Spencer board members question staff decisions

Published 1:58 pm Wednesday, April 10, 2019

SPENCER — From bulletproof vests for code enforcement officers to a decision to hire two part-time employees instead of one full-time staffer, questions about decisions by town staff were plentiful during Tuesday night’s Board of Aldermen meeting.

On Monday, for example, the town of Spencer plans to stop all spending except what’s deemed to be an emergency, said Town Manager Terence Arrington. Arrington said his instruction to department heads should not be alarming. It’s a normal management practice as the fiscal year draws to a close, and he mentioned office supplies as an example of a purchase that might not be allowed.

But one town board member, Sylvia Chillcott, on Tuesday night questioned a recent purchase of bulletproof vests for two part-time code enforcement officers in the context of the upcoming stop on nonemergency spending.
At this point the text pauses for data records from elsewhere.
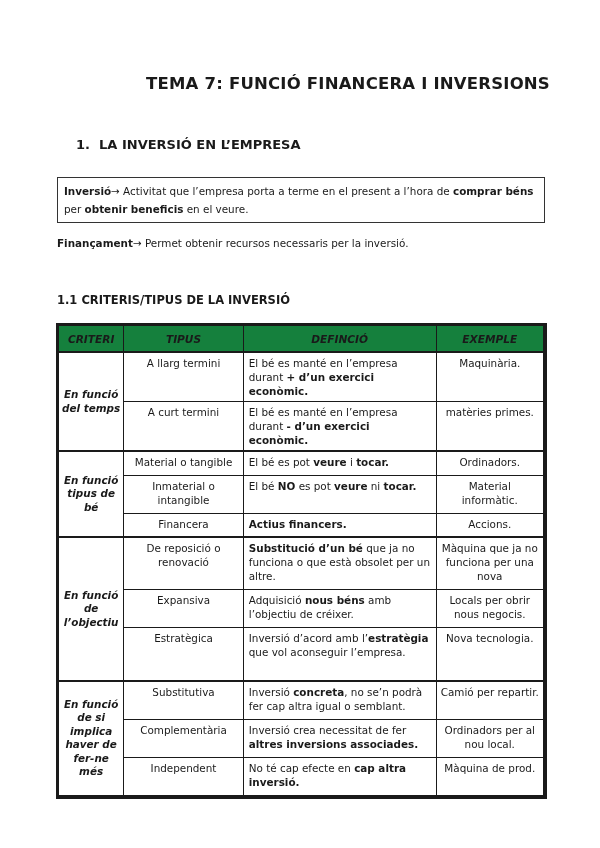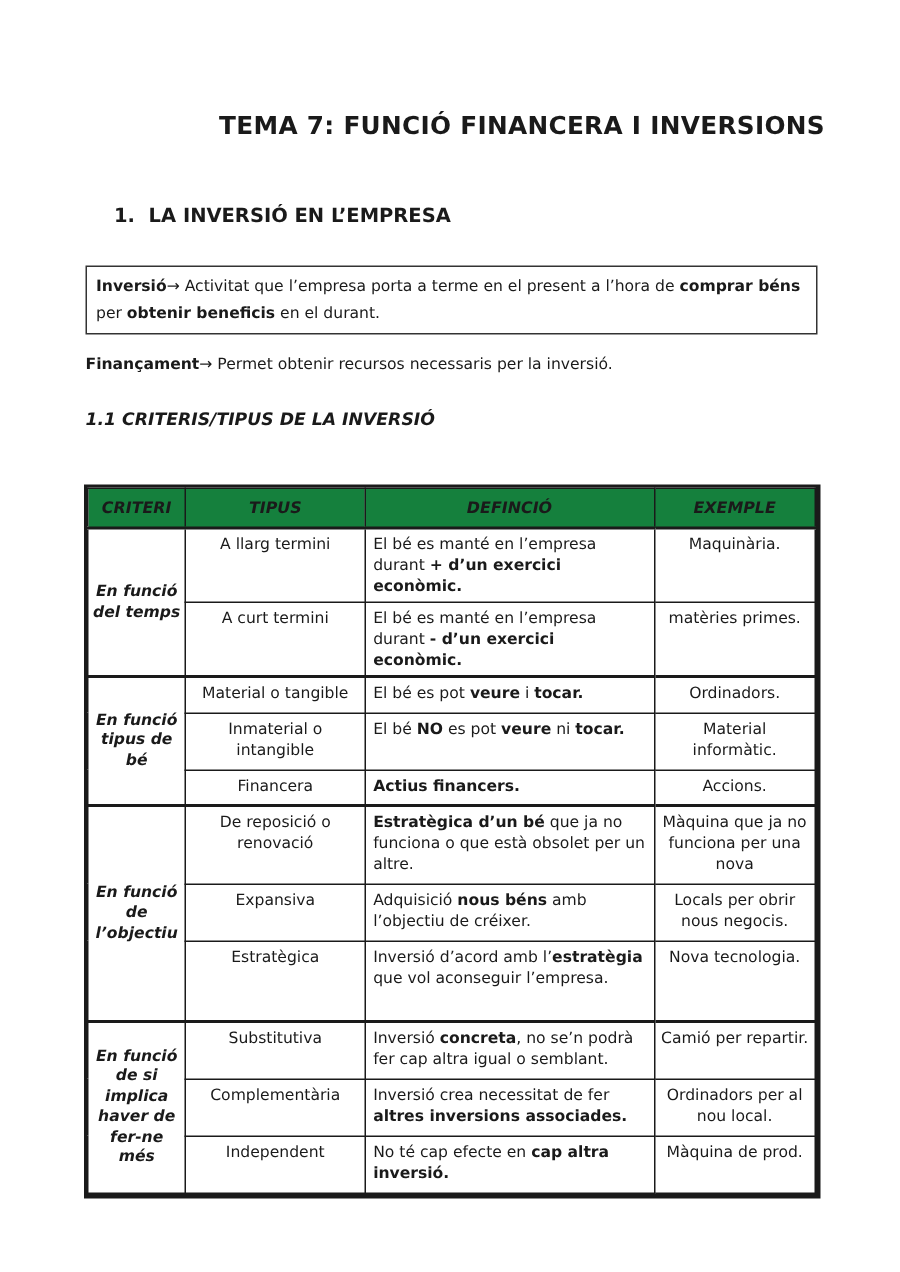--- a/index.html
+++ b/index.html
@@ -64,7 +64,7 @@
 </div>
 
 <div class="def-box">
-  <b>Inversió</b><span>→</span><span> Activitat que l’empresa porta a terme en el present a l’hora de </span><b>comprar béns</b><span> per </span><b>obtenir beneficis</b><span> en el durant.</span>
+  <b>Inversió</b><span>→</span><span> Activitat que l’empresa porta a terme en el present a l’hora de </span><b>comprar béns</b><span> per </span><b>obtenir beneficis</b><span> en el veure.</span>
 </div>
 
 <div class="fin-line">

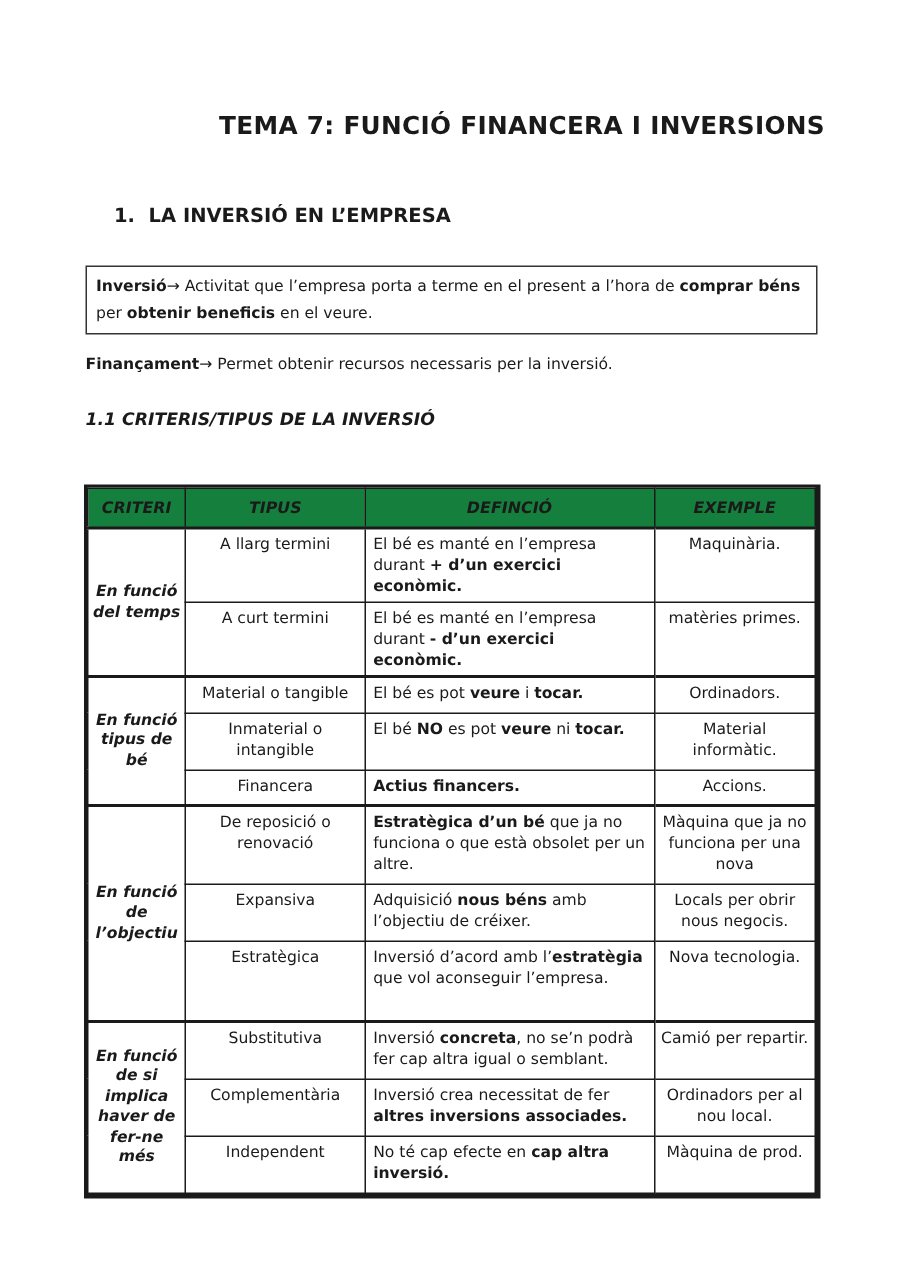--- a/index.html
+++ b/index.html
@@ -25,8 +25,8 @@
     font-size: 10.4px; line-height: 16px;
   }
   .sub-title {
-    position: absolute; left: 57px; top: 272px;
-    font-weight: bold; font-size: 11.5px; font-style: italic;
+    position: absolute; left: 57px; top: 293px;
+    font-weight: bold; font-size: 11.5px;
   }
   b { font-weight: bold; }
   .wrap {

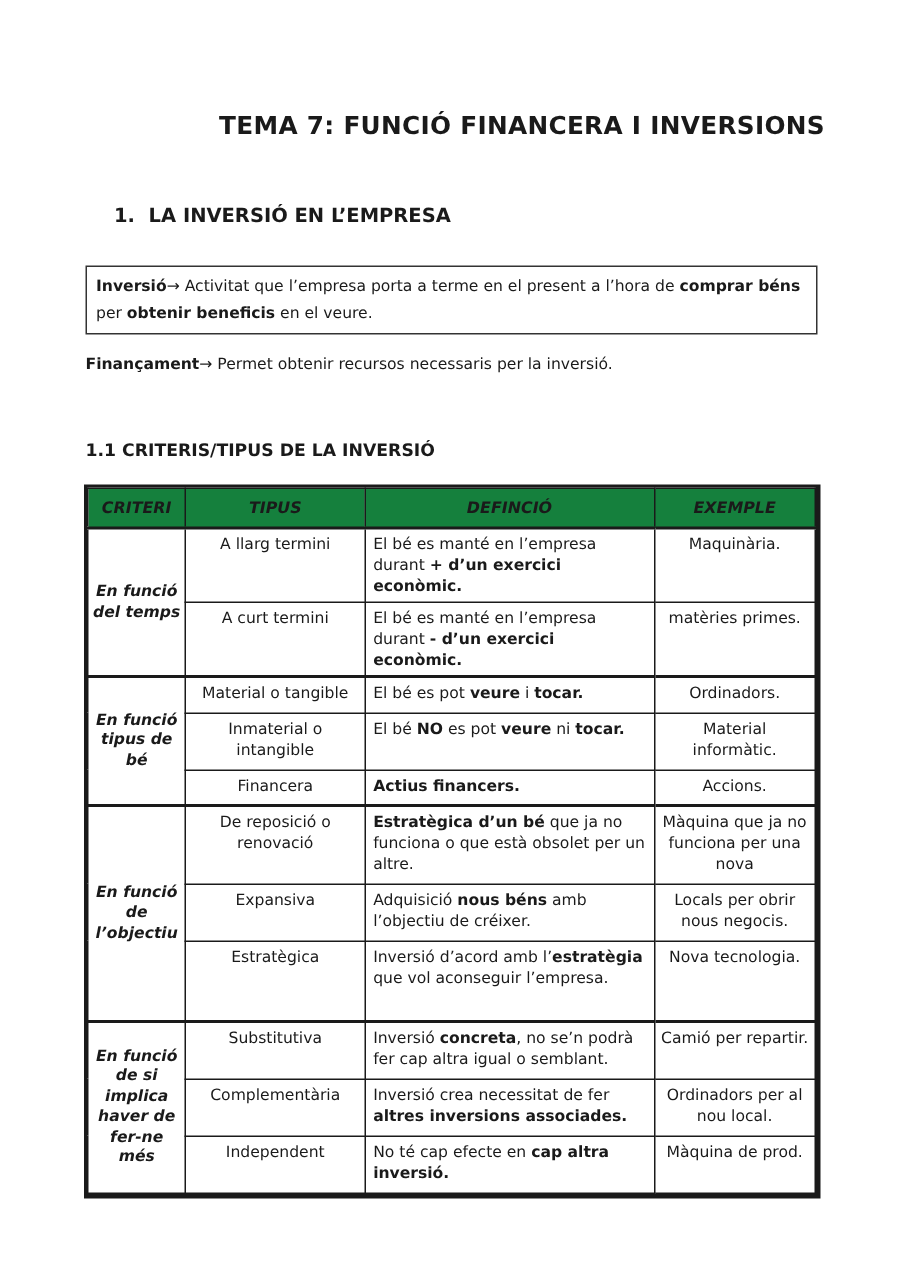--- a/index.html
+++ b/index.html
@@ -123,7 +123,7 @@
     <tr class="group-start" style="height:52px">
       <td class="crit" rowspan="3">En funció de l’objectiu</td>
       <td class="tip">De reposició o renovació</td>
-      <td class="defi"><b>Estratègica d’un bé</b><span> que ja no funciona o que està obsolet per un altre.</span></td>
+      <td class="defi"><b>Substitució d’un bé</b><span> que ja no funciona o que està obsolet per un altre.</span></td>
       <td class="ex">Màquina que ja no funciona per una nova</td>
     </tr>
     <tr style="height:38px">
Explaining the purchase — a total of about $600 for two vests — Land Management Director Troy Powell said the vests were considered “low-hanging fruit” that the town could buy before the end of the current budget year and “not have that burden in the new budget year.”

Asked after the meeting, Arrington said he was surprised by the request but that he would rather “have them and not need them than need them and not have them.”

Asked by the Salisbury Post, officials for Granite Quarry, Rowan County and Kannapolis said they had not purchased bulletproof vests for their code enforcement officers. China Grove’s code enforcement officer is a reserve police officer and has a bulletproof vest, but it was not issued to him in his role as a code enforcement officer.

Rowan County Planning Director Ed Muire said sheriff’s deputies occasionally accompany the county’s code enforcement officer on calls. The city of Salisbury issues bulletproof vests that are kept in patrol trucks.

The Spencer board on Wednesday also debated a decision by town staff to hire part-time code enforcement officers rather than one full-time officer.

“Several years ago, we made the decision to have a full-time code enforcement officer,” Mayor Jim Gobbel said.

But Arrington and Powell made the case that hiring two part-time employees would be more cost-effective than one full-time staffer because of considerations such as insurance, benefits and vacation time. Part-time code enforcement officers are also paid less than the proposed full-time position.

Dismissing a part-time employee who doesn’t work out is also easier because the town is using a staffing service, Arrington and Powell said.

At another point, the town raised questions about reimbursement checks — one for tens of thousands of dollars — that were coming back to the town. The smallest check coming back was sent to a vendor in error, Arrington said. Another was a result of a reimbursement from the N.C. Department of Transportation for a project on Fourth Street.

The board also held a closed session for an undisclosed personnel matter at the start of the meeting. Asked whether the closed-session discussion involved performance of the town manager, Gobbel said he wasn’t allowed to discuss that.